The “Macedonia” arc de triomphe is splattered with paint. It looks like a trophy for the protesters that march beside it. Meanwhile, the founding fathers of modern Macedonia, some mounted on horses and some sitting in armchairs, observe the situation earnestly.
As soon as the crowd arrives at the building of the Ministry of Finance – the final destination of the protesters on this evening- the organizers hand out paint-filled balloons to those who are willing to brand the institution with the ‘emblem’ of the Colorful Revolution.
Suddenly, three people (who, judging from their clothing seemed to be two boys and a girl) show up.

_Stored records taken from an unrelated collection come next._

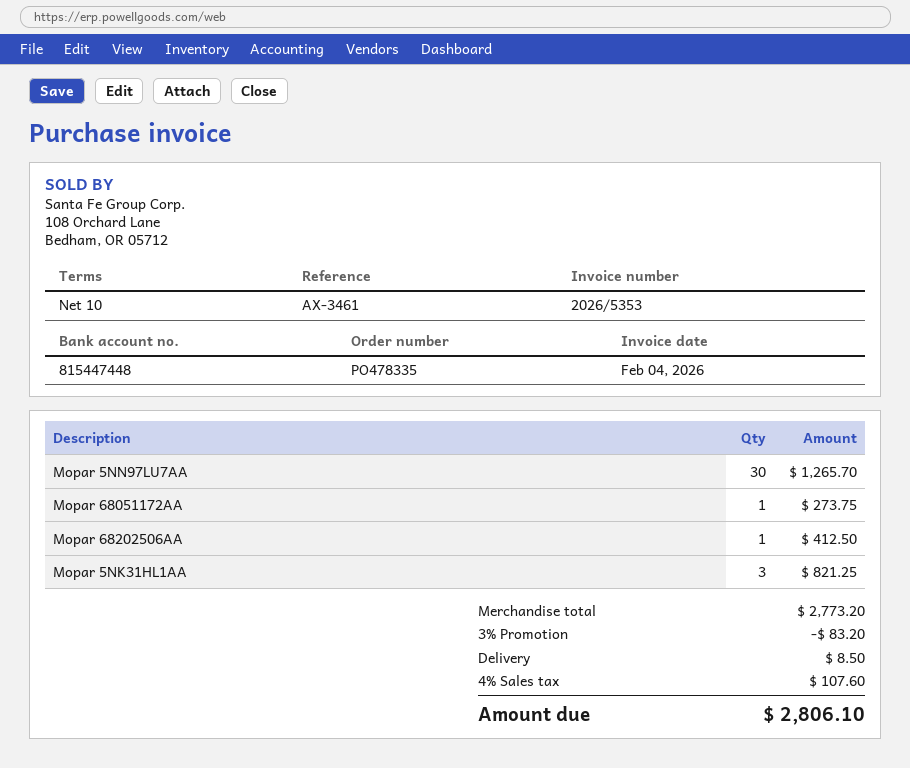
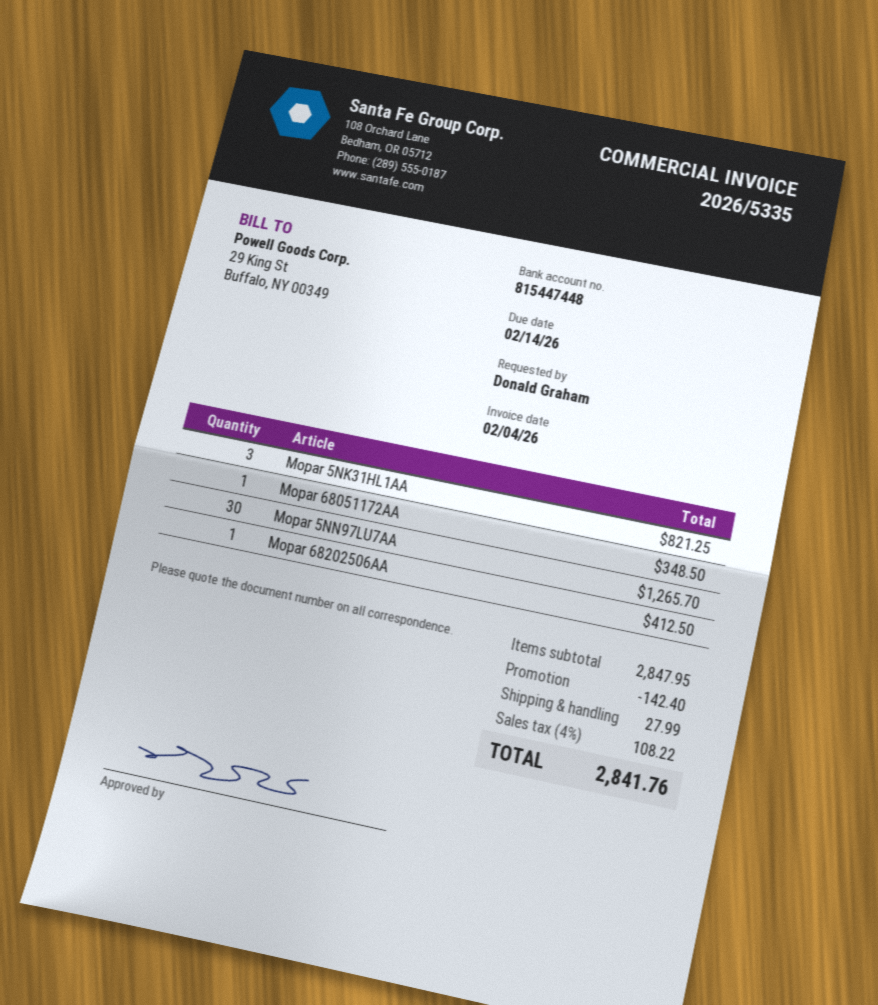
invoice number: 2026/5353 -> 2026/5335
Mopar 68051172AA: 1 for 273.75 -> 1 for 348.50
subtotal: 2773.20 -> 2847.95
discount: 83.20 -> 142.40
shipping: 8.50 -> 27.99
tax: 4% = 107.60 -> 4% = 108.22
total: 2806.10 -> 2841.76

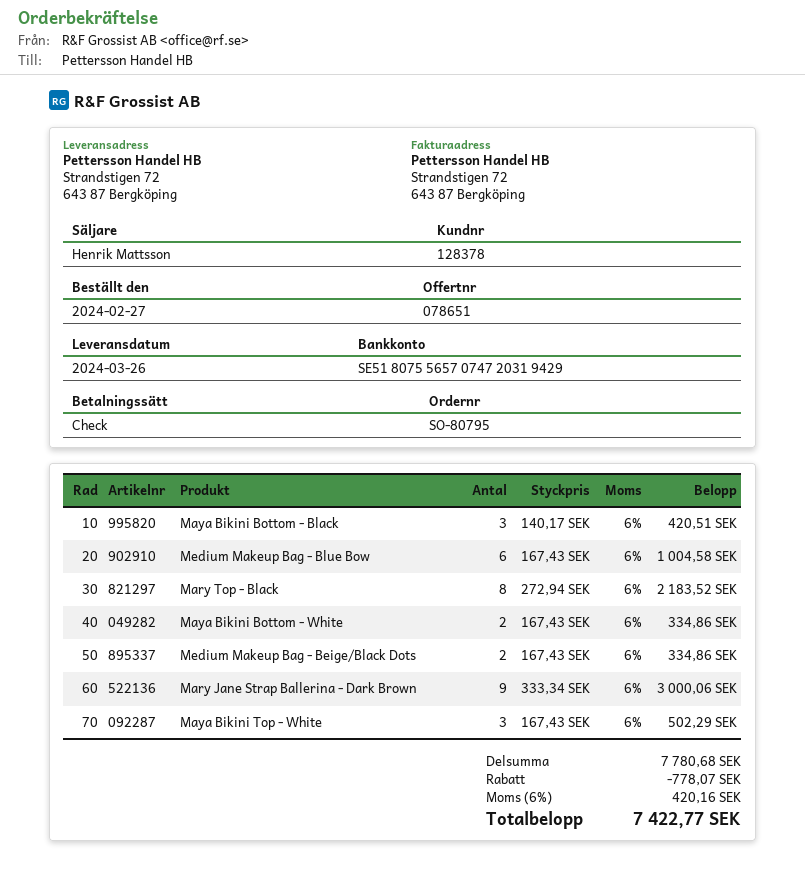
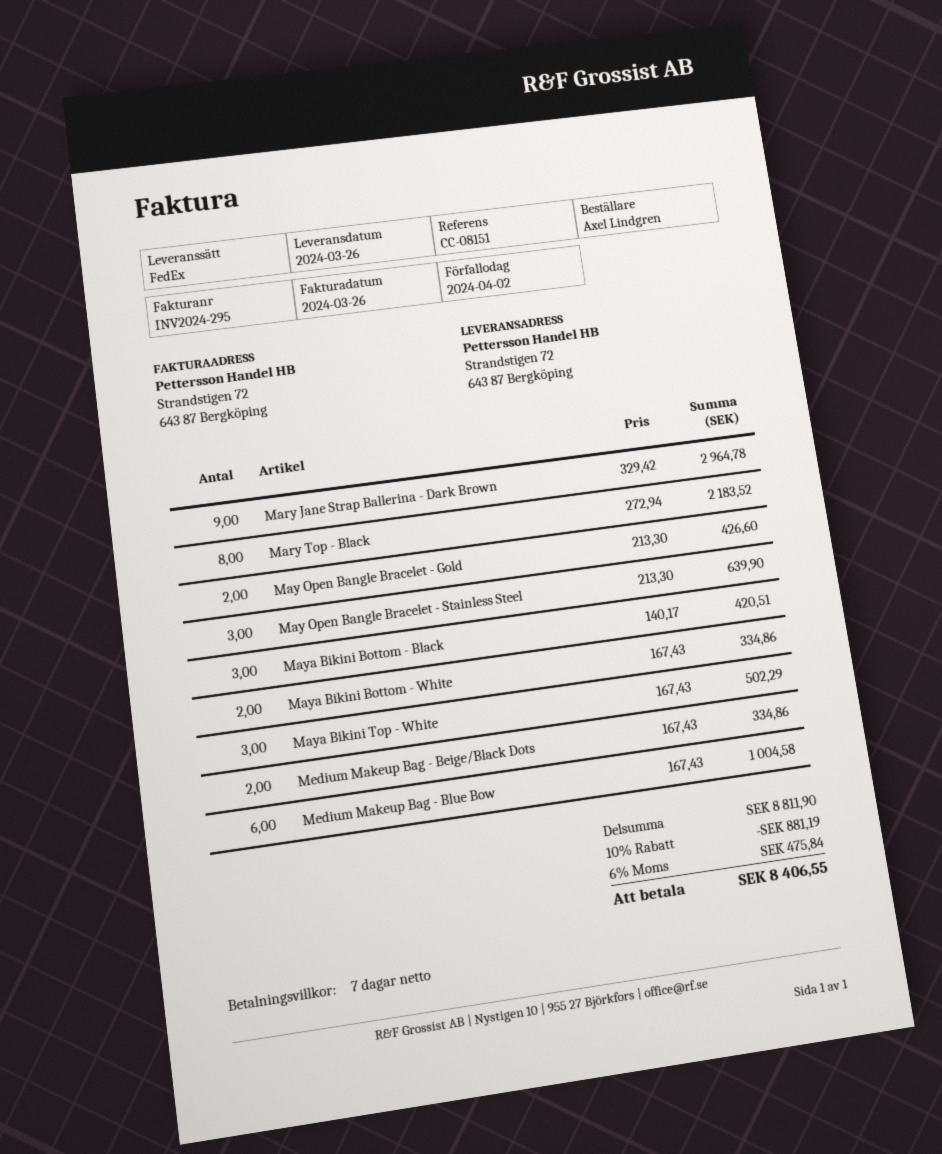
Mary Jane Strap Ballerina - Dark Brown: 9 x 333.34 = 3000.06 -> 9 x 329.42 = 2964.78
May Open Bangle Bracelet - Gold: none -> 2 x 213.30 = 426.60
May Open Bangle Bracelet - Stainless Steel: none -> 3 x 213.30 = 639.90
subtotal: 7780.68 -> 8811.90
discount: 778.07 -> 881.19
tax: 6% = 420.16 -> 6% = 475.84
total: 7422.77 -> 8406.55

They are wearing Guy Fawkes masks and wielding plastic rifles, with which they hurl paint.
Encouraged, the protesters continue catapulting balloons, creating artworks on the building walls.
As soon as the “shooters” are done, they return to the protest crowd and are received with enthusiasm. Some look at them with admiration, others are curious to learn their true identities.
One of them is a 30-something year old Albanian man from Skopje who used to work as a journalist. “I’m currently working as an activist citizen,” he says jokingly.
“I have never seen my country in a worse state than now,” the masked hero of the Colorful Revolution recounts. He considers the Macedonian government “definitely an authoritarian regime, which also has fascist elements.”
“These events are no longer protests, this is the Colorful Revolution!” the painter-protester declares while various citizens stop to hug him.
“People are expressing their anger by throwing colors because our babies die because of lack of ambulance care while the baroque lions which only depict primitivism cost us millions,” he declares, removing the mask, showing his nervous but smiling face as people close in on him to greet and encourage him. For him, the all-encompassing nature of the protests, which include people with various ideological, ethnic, class, etc. backgrounds, is the most important.
“Various public personalities are joining the Colorful Revolution with the purpose of stopping this authoritarian regime,” the young man adds before he stops to talk to elderly ladies who offer him ideas for future actions.
Under house arrest
Zdravko Saveski, one of the initiators of the protests rolling down the streets of Skopje, can only follow the protests held in the past fortnight through social media.
For the past 15 days, he has been put under house arrest. Along with other activists, Saveski is being accused for “participating in a crowd that damaged public property according to Macedonian laws,” with regard to an attack against the office of the Macedonian President.
Born in 1976, Saveski is a doctor of science and currently leads the newly established party Levica (the Left). He also co-authored a book about cooperation between Albanians and Macedonians in his country in the last century.
“Everyone is oppressed in Macedonia,” he says from his home. “The government is not only made up of Macedonian nationalists, but also by the Democratic Union for Integration (BDI) which is an Albanian party. In other words, Albanians are not the only oppressed people in Macedonia,” explains Saveski during a Skype conversation. “That is why we need the protests of the Colorful Revolution to be diverse.”
He likes the name of the movement because, “it is adorning Skopje, fixing it from Skopje 2014 project, and that it is colorful because the people are joining in have diverse backgrounds.”
“People are certain that this regime is authoritarian, even more so than it used to be. We see it as our last chance to return Macedonia to democracy,” says Saveski. “It is our great and last chance.”